▶ [EXERCISE AIM] Could the entries below be reproduced exactly, with the images removed?

(Change detection outputs)
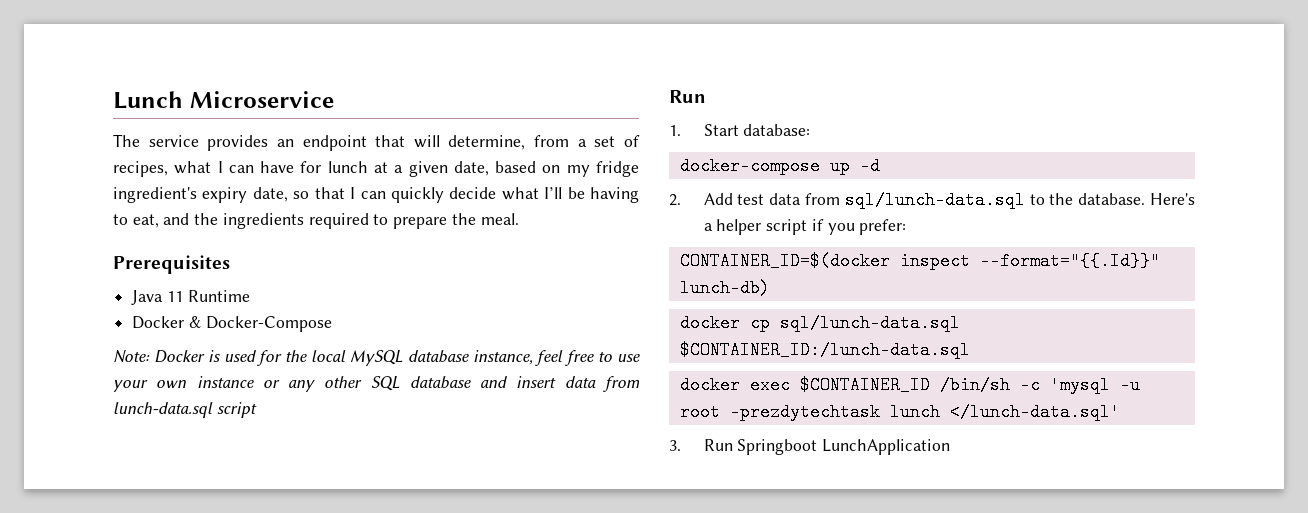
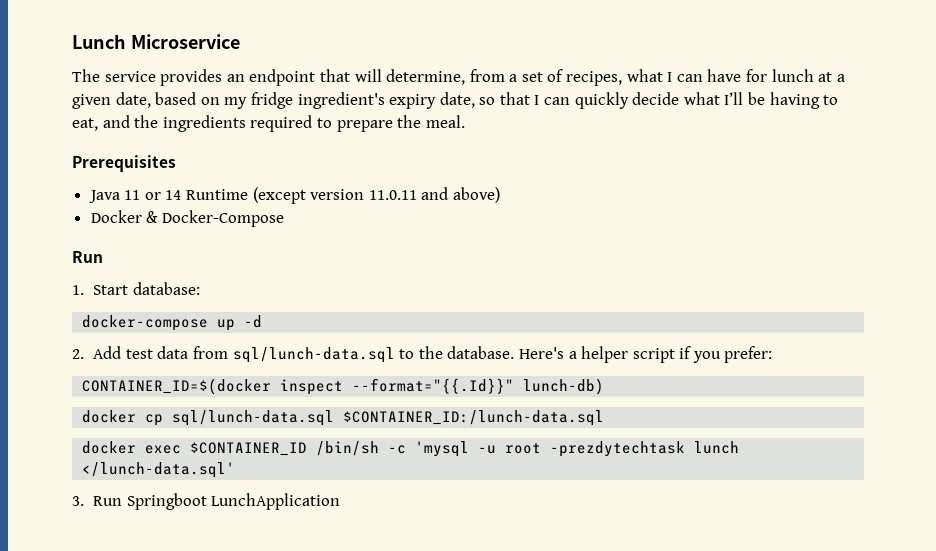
(183, 296) none -> [144,190,182,200] or 14
[132,316,332,332] [113,350,641,366] [113,376,640,392] [113,402,257,418] // Docker & Docker-Compose // Note: Docker is used for the local MySQL database instance, feel free to use your own instance or any other SQL database and insert data from lunch-data.sql script -> [252,187,501,204] [90,210,284,227] (except version 11.0.11 and above) // Docker & Docker-Compose

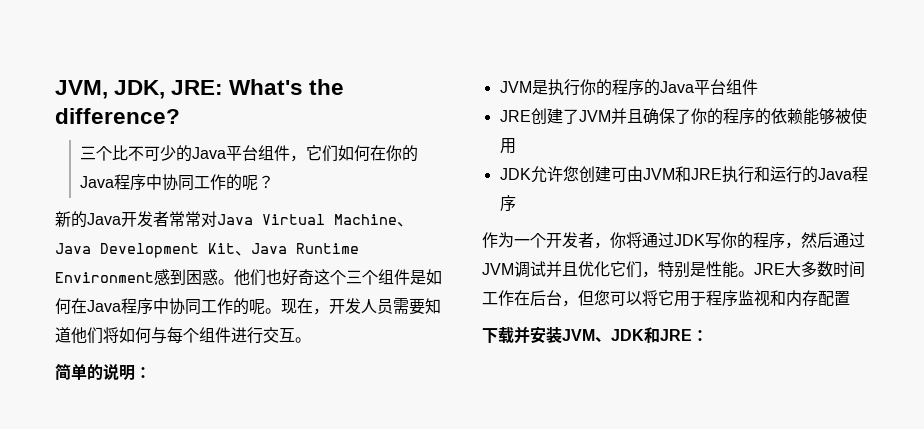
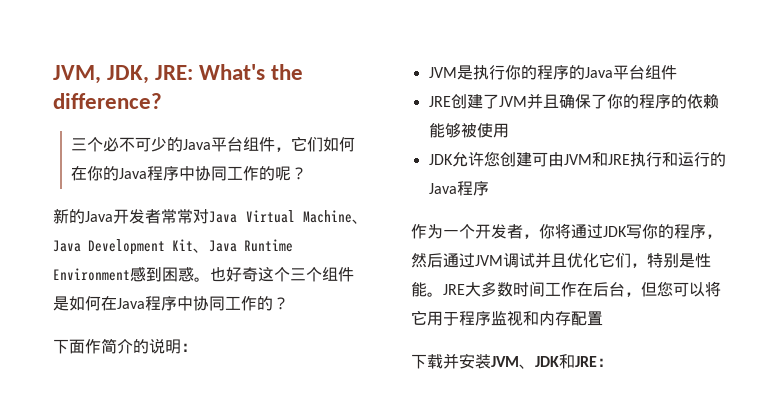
[112,145,129,161] 比 -> [103,137,120,152] 必
[234,269,266,286] 他们 -> (210, 279) none
[249,298,441,315] [55,327,311,344] [55,363,87,380] 呢。现在，开发人员需要知道他们将如何与每个组件进行交互。 // 简单 -> [273,297,289,310] [53,338,133,354] ？ // 下面作简介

▶ [ANSWER AREA]
(183, 296) none -> [144,190,182,200] or 14
[132,316,332,332] [113,350,641,366] [113,376,640,392] [113,402,257,418] // Docker & Docker-Compose // Note: Docker is used for the local MySQL database instance, feel free to use your own instance or any other SQL database and insert data from lunch-data.sql script -> [252,187,501,204] [90,210,284,227] (except version 11.0.11 and above) // Docker & Docker-Compose

[112,145,129,161] 比 -> [103,137,120,152] 必
[234,269,266,286] 他们 -> (210, 279) none
[249,298,441,315] [55,327,311,344] [55,363,87,380] 呢。现在，开发人员需要知道他们将如何与每个组件进行交互。 // 简单 -> [273,297,289,310] [53,338,133,354] ？ // 下面作简介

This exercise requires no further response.